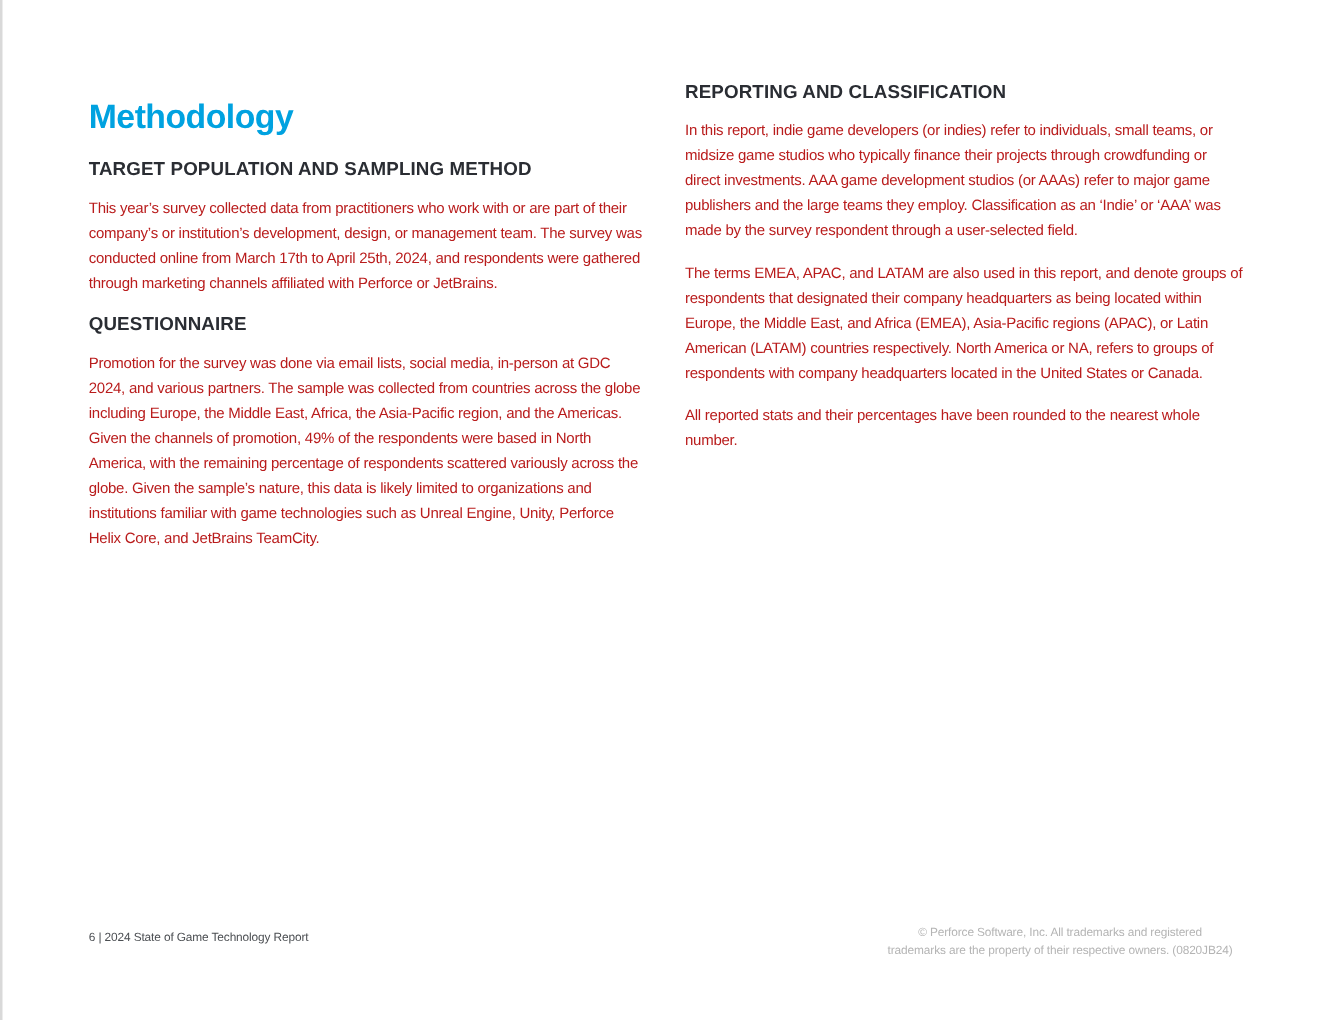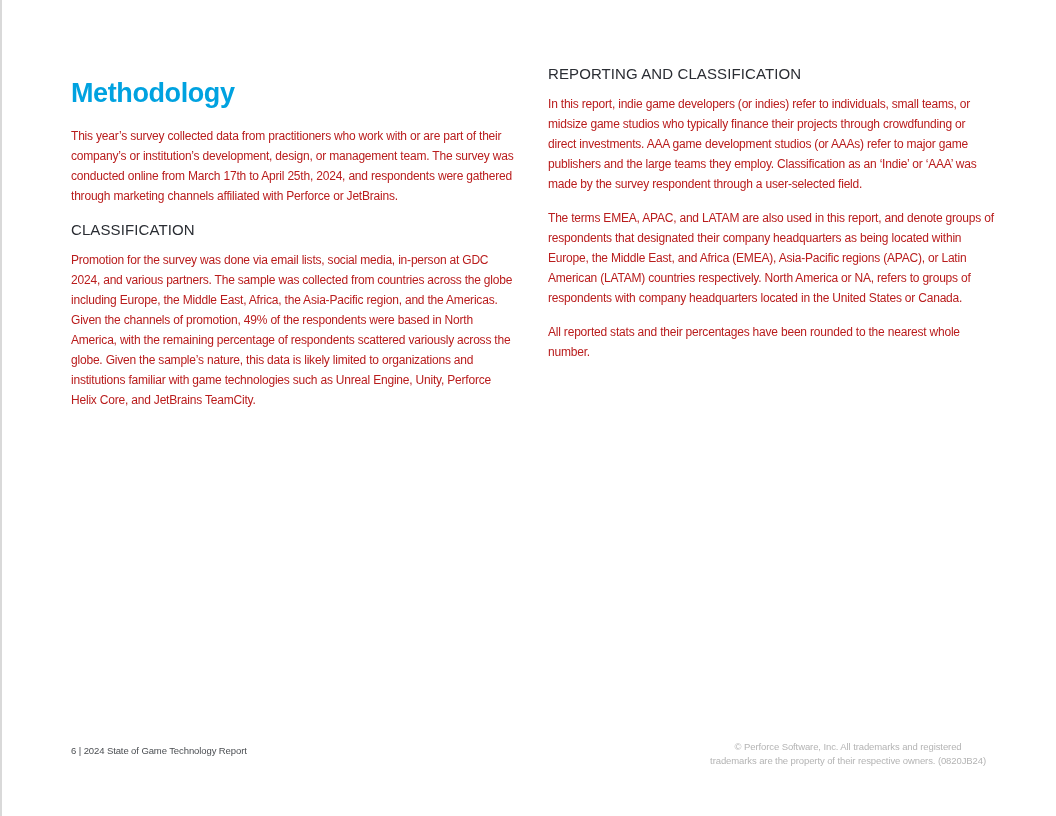"REPORTING AND CLASSIFICATION" h2.section-heading { font-weight: 400 -> 700 }
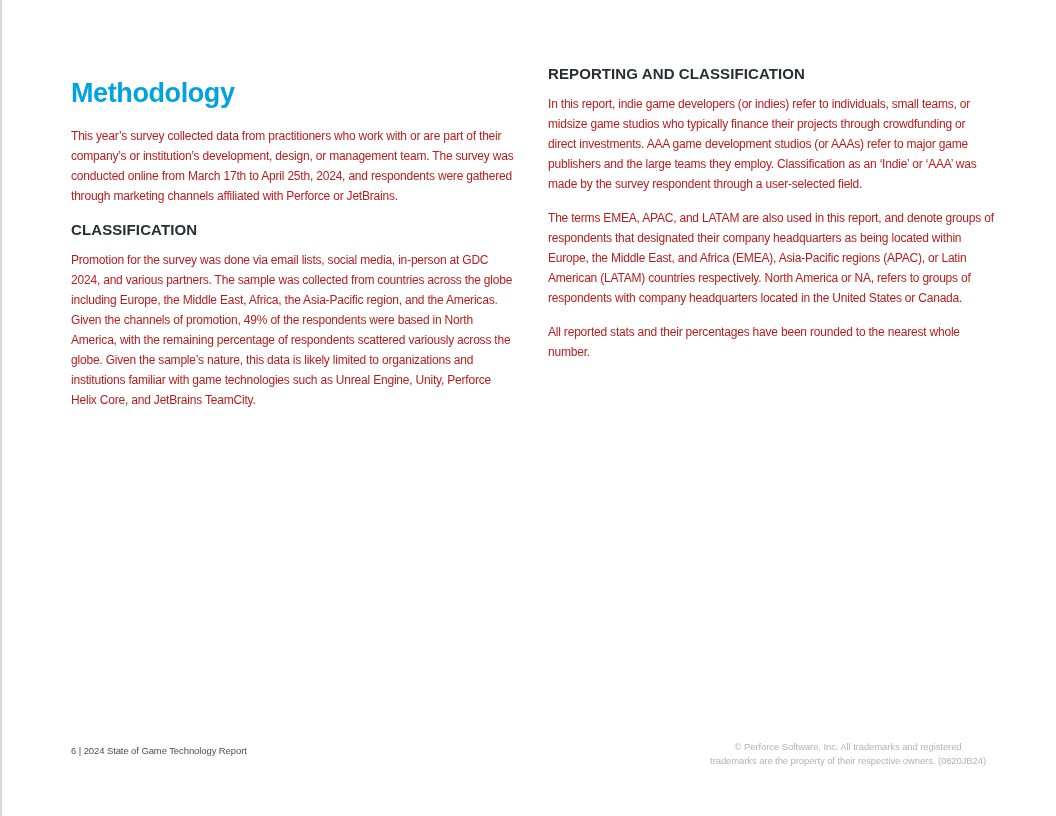"TARGET POPULATION AND SAMPLING METHOD" h2.section-heading { html: none -> <h2>TARGET POPULATION AND SAMPLING METHOD</h2> }
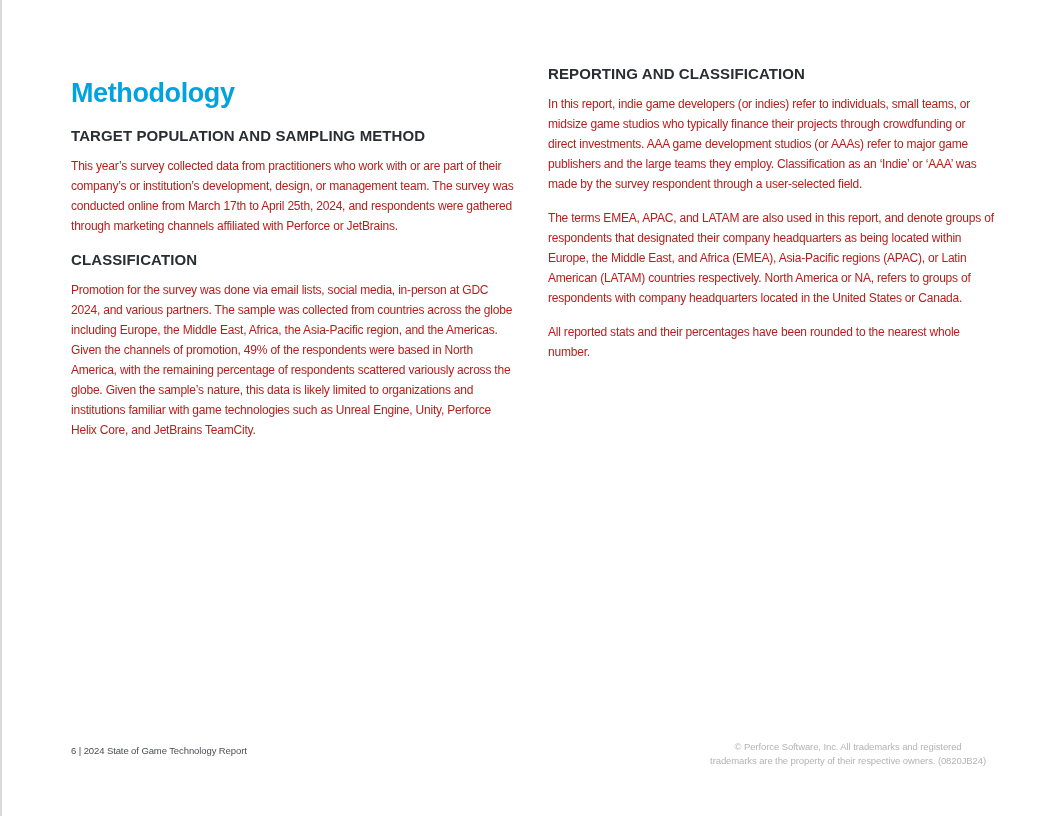"CLASSIFICATION" h2.section-heading { text: CLASSIFICATION -> QUESTIONNAIRE }
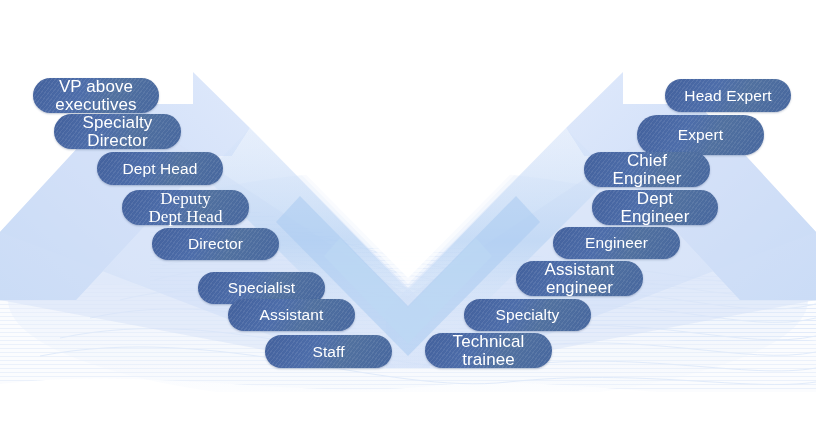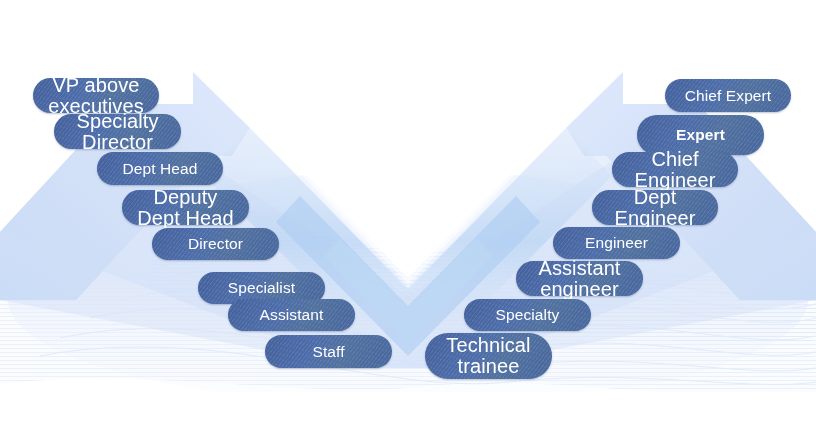"VP above" .pill.two-line { font-size: 20px -> 17px }
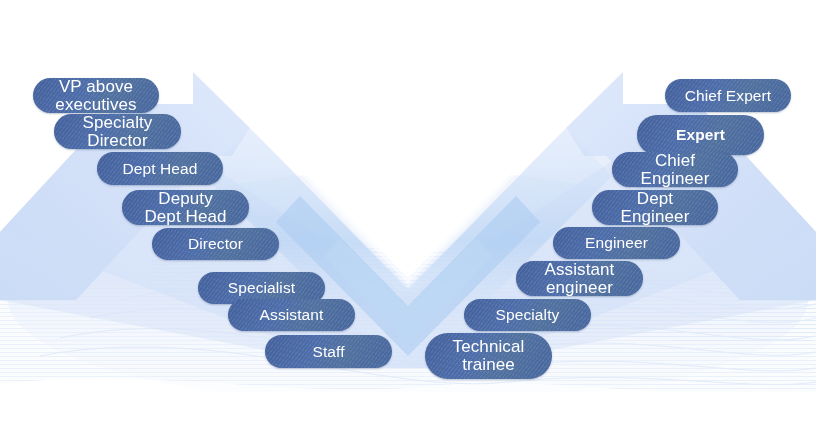"Chief Expert" div.pill { text: Chief -> Head }
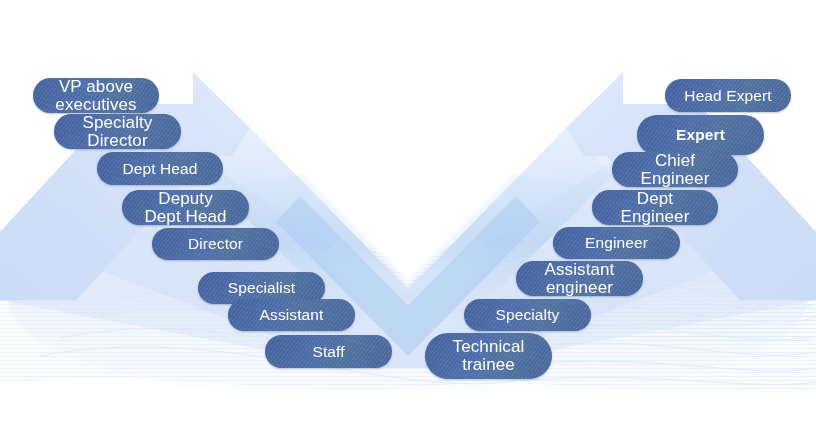"Expert" div.pill { font-weight: bold -> none }
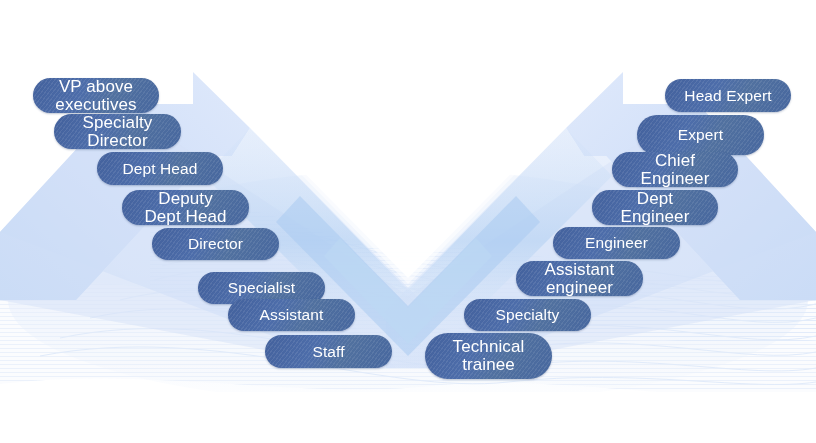"Chief" div.pill { left: 612px -> 584px }
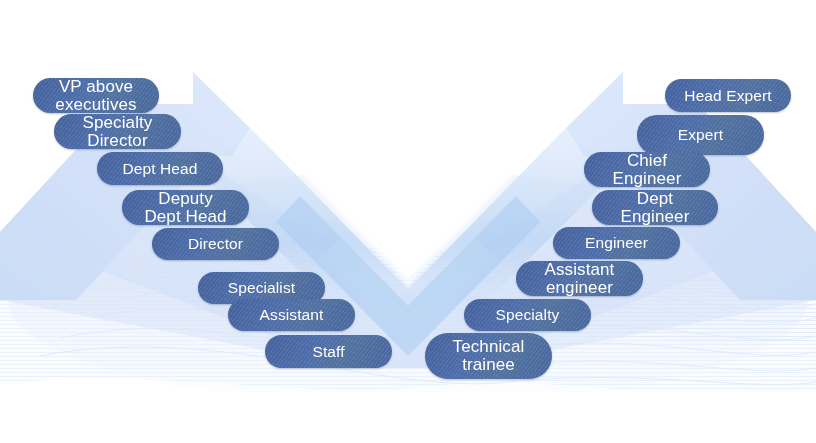"Deputy" div.pill { font-family: none -> Liberation Serif, serif }
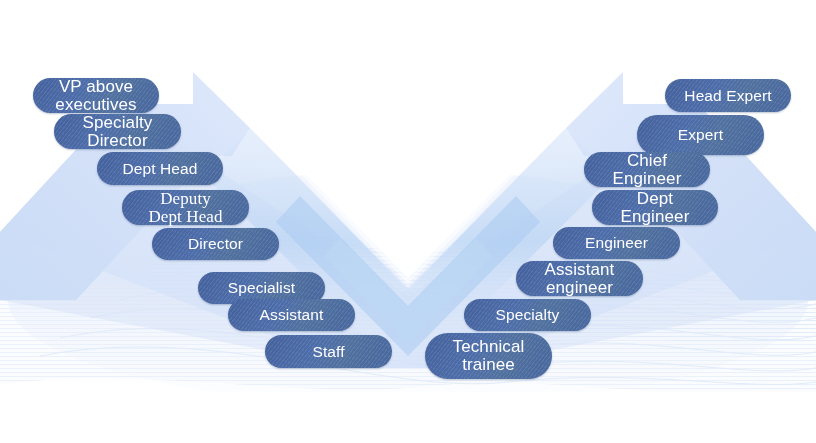"Technical" div.pill { height: 46px -> 35px }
____________
What you will do: What do the lines above say from the line containing "font-family: none ->" through the last line? Quote them exactly, both ends included, and leave out the pictures.

Response area:
"Deputy" div.pill { font-family: none -> Liberation Serif, serif }
"Technical" div.pill { height: 46px -> 35px }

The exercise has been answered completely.